GeneSweep: Gene Sweepstake
- Date: May 10, 2000 – May 30, 2003
- Duration: 3 years and 20 days
- Venue: Cold Spring Harbor Laboratory Ensembl genome database project
- Location: Global;
- Type: Sweepstake Scientific wager
- Theme: Genetics Genomics
- Motive: Estimating total number of genes in the human genome
- Organised by: Ewan Birney David Stewart
- Participants: 460 bets
- Awards: $1,200 prize
- Website: www.ensembl.org/genesweep.html

= GeneSweep =

Online genetics betting pool

GeneSweep or Gene Sweepstake was a sweepstake and scientific wager for scientists to bet on the total number of genes in the human genome.

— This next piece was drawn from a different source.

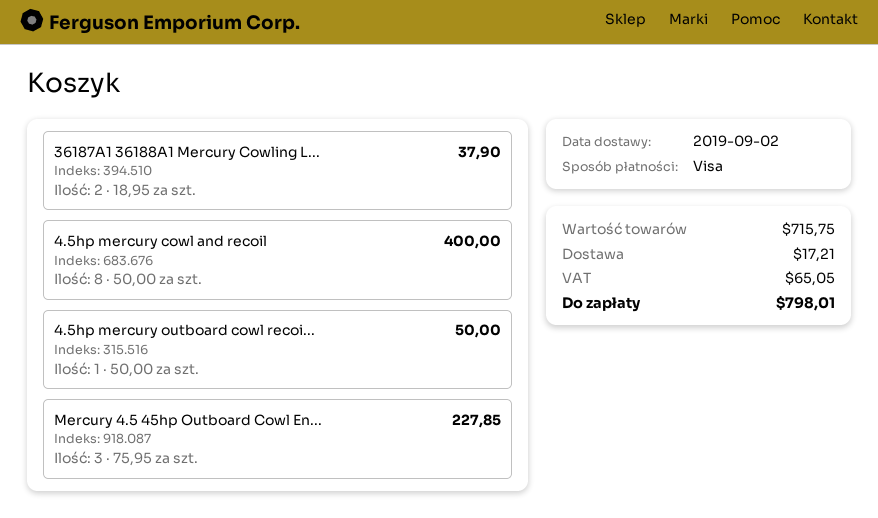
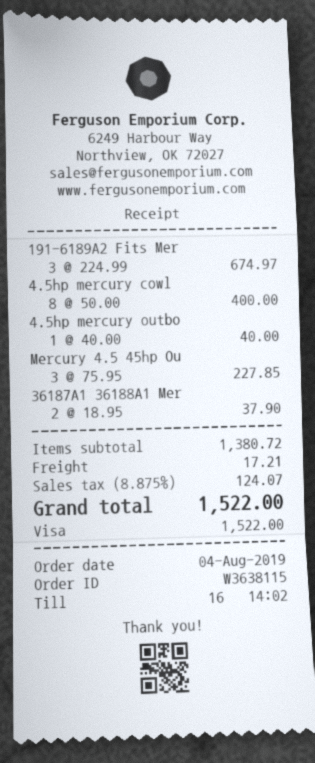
4.5hp mercury outboard cowl recoi...: 1 x 50.00 = 50.00 -> 1 x 40.00 = 40.00
191-6189A2 Fits Mer: none -> 3 x 224.99 = 674.97
subtotal: 715.75 -> 1380.72
tax: 65.05 -> 124.07
total: 798.01 -> 1522.00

The sweepstake was started at a Cold Spring Harbor Laboratory conference in 2000. Initially, bets could be placed for $1, which was raised to $5 in 2001 and to $20 in 2002. The cost of placing a bet increased significantly because later participants were expected to have much more accurate information available to inform their guesses. By May 23, 2000, 228 bets had been placed, with the average number of predicted genes among them being 62,598.

==Winning bets in 2003==
On May 30, 2003, Ewan Birney of the European Bioinformatics Institute, who had organized the pool, announced the winner: Lee Rowen of the Institute for Systems Biology. Rowen had guessed that the human genome would contain 25,947 genes, which was the closest to the estimated number of 24,847 given by the Ensembl genome database project. In addition to being the winning guess, this was also the lowest of the more than 460 bets that were placed. Rowen split the $1,200 prize pool with Paul Dear of the Medical Research Council (MRC) and Olivier Jaillon of Genoscope. Rowen credited Jean Weissenbach of Genoscope with convincing her that the true number of human genes would be relatively low. All three winners shared the prize because they were the only betters who guessed under 30,000, and Birney was certain that the total number of genes was less than that. The sweepstakes had always been planned to end in 2003, because Birney had expected that Ensembl would have completed counting the number of human genes by then. Once it became clear that they would need more time to arrive at an exact number, Birney initially planned on extending the sweepstakes for five more years. However, David Stewart convinced Birney to choose a winner by pointing out that the rules specified that a winner had to be chosen in 2003, with no exceptions. Birney noted that, though the exact number was still unknown, there was no doubt that the number of human genes was much less than 26,000, and he announced that 21,000 was the best estimate in a 2003 talk.

==Ongoing debate after 2003==
As of 2018 there is continuing debate amongst scientists about the total number of genes in the human genome, with most estimates ranging from 19,000 and 22,000.